***** Input

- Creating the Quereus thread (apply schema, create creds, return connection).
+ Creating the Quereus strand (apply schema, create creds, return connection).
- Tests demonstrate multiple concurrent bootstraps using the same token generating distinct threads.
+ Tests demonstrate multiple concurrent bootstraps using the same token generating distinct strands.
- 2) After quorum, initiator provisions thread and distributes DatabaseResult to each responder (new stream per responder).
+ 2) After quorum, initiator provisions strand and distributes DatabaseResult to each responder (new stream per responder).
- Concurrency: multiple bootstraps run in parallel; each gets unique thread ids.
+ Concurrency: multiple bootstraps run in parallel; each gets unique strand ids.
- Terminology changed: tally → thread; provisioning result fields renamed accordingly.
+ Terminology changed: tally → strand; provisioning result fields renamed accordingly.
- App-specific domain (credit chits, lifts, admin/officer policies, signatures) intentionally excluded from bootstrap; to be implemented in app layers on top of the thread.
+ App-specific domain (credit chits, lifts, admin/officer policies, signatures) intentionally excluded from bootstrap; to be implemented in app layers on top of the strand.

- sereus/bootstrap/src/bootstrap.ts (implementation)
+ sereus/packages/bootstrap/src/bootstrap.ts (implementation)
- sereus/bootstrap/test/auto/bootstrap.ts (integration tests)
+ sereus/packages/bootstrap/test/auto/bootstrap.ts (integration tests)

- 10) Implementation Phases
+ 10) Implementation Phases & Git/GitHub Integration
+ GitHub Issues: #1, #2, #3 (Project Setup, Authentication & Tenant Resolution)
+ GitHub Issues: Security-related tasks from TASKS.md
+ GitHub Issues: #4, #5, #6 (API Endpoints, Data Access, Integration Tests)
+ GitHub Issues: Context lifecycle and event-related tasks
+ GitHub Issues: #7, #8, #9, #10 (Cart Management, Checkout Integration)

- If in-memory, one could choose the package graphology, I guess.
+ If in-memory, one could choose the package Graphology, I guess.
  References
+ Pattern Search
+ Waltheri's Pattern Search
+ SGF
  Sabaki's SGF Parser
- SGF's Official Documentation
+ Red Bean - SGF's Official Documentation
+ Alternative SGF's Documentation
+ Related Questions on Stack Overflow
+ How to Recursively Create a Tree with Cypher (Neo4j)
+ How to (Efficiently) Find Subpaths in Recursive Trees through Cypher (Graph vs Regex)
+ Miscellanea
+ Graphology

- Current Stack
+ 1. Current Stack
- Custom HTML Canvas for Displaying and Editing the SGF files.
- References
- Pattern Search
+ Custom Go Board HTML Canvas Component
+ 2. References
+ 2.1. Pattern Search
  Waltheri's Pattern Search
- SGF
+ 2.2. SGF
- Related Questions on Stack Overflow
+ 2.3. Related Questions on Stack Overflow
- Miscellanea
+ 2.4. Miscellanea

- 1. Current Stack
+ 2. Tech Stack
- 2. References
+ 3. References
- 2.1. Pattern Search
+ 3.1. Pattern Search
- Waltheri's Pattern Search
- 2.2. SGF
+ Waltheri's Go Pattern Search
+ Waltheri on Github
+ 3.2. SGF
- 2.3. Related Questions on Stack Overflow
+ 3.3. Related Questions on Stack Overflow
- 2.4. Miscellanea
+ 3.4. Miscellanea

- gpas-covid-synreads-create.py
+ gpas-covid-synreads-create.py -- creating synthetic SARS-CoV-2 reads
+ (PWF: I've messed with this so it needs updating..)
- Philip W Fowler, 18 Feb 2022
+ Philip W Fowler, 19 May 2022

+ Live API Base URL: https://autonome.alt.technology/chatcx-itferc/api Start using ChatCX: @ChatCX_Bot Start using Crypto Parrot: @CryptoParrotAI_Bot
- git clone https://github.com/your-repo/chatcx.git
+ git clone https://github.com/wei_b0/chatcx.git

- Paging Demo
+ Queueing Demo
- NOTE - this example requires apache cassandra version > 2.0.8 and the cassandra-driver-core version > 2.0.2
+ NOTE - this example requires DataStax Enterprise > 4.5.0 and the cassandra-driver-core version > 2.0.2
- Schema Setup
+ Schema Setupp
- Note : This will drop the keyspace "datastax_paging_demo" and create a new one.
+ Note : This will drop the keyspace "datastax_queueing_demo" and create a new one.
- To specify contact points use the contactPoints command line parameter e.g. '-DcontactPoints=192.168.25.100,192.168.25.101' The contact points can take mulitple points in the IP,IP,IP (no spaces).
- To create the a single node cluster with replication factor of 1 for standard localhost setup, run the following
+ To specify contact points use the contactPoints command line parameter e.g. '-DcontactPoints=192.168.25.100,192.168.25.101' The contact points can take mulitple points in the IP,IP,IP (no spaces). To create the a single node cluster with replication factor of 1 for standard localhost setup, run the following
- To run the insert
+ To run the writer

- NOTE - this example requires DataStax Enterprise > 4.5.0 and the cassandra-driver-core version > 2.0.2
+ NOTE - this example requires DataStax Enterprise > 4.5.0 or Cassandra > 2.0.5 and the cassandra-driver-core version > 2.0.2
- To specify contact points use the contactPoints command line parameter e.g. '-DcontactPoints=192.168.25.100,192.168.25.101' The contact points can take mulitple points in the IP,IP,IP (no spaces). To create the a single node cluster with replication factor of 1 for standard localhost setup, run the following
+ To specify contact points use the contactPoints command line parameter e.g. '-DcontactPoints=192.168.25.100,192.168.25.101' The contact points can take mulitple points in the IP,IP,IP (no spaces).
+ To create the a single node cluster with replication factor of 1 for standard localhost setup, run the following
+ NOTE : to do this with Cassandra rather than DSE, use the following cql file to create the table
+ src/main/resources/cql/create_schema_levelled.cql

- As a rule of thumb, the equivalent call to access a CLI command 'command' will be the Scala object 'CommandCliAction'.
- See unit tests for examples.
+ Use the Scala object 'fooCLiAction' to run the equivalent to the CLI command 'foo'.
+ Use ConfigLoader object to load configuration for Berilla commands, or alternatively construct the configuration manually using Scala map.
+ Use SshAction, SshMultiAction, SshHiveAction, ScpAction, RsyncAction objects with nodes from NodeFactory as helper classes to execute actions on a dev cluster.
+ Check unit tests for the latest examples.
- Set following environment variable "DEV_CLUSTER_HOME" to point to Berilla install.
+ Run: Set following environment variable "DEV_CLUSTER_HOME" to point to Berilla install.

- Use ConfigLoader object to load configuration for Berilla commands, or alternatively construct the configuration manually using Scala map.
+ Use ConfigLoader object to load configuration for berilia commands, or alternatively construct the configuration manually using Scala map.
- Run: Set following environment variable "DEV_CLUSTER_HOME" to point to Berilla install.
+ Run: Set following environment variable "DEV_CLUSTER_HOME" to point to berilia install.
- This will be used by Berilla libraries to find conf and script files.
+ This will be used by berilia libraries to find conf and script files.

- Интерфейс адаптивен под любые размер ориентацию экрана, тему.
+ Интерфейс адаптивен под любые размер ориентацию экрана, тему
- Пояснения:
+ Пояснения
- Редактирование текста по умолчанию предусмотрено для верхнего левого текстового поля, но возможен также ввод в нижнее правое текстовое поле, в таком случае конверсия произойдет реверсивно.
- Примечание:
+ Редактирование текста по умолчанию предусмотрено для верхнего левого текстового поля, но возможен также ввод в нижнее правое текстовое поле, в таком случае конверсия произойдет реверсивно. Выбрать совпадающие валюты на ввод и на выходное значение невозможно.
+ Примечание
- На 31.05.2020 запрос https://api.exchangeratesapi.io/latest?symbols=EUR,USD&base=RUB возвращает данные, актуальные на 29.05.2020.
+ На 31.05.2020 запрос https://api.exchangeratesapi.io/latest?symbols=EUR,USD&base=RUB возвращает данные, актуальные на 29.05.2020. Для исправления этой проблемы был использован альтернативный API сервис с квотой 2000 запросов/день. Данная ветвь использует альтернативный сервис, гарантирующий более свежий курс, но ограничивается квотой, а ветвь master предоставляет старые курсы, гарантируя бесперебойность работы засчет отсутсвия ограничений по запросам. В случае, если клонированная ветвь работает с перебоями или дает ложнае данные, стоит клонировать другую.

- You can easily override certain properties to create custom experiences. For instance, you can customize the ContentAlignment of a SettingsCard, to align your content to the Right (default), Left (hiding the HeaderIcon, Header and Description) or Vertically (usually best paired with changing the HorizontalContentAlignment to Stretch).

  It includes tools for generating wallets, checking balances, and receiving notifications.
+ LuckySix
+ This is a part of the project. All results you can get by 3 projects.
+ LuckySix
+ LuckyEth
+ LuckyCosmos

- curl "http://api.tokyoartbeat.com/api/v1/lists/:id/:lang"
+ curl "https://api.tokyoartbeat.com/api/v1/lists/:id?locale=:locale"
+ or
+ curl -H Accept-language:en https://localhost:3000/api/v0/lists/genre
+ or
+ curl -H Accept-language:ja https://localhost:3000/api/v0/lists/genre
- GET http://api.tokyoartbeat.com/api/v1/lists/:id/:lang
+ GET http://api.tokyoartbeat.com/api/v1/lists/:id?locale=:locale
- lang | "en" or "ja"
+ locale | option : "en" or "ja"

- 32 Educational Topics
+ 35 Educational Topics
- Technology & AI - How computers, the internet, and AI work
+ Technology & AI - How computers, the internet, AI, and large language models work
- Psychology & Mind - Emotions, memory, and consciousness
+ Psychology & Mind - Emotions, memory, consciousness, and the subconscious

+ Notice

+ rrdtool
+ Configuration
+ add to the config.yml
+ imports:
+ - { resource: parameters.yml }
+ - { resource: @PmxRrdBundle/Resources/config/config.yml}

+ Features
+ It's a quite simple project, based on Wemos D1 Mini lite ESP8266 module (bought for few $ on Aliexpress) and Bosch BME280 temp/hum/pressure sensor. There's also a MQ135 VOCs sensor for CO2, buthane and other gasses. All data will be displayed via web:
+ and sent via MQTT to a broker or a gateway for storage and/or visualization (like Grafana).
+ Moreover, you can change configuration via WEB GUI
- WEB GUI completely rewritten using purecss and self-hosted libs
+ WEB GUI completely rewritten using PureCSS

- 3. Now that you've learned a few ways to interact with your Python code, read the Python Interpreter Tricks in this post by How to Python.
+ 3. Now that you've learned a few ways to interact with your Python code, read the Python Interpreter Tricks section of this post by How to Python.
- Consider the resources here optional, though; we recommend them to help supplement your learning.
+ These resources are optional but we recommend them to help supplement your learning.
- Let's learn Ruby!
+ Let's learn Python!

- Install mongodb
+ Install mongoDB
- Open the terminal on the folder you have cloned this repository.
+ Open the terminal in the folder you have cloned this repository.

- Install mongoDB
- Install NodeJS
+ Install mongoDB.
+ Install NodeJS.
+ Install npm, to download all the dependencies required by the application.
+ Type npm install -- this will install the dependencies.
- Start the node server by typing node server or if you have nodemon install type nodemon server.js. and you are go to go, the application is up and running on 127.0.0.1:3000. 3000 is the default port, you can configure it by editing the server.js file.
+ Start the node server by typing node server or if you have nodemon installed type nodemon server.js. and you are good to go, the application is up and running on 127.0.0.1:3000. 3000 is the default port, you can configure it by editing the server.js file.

**********

Your goal. Out of the preceding entries, pull each line that contains the word "адаптивен".

Written solution.
- Интерфейс адаптивен под любые размер ориентацию экрана, тему.
+ Интерфейс адаптивен под любые размер ориентацию экрана, тему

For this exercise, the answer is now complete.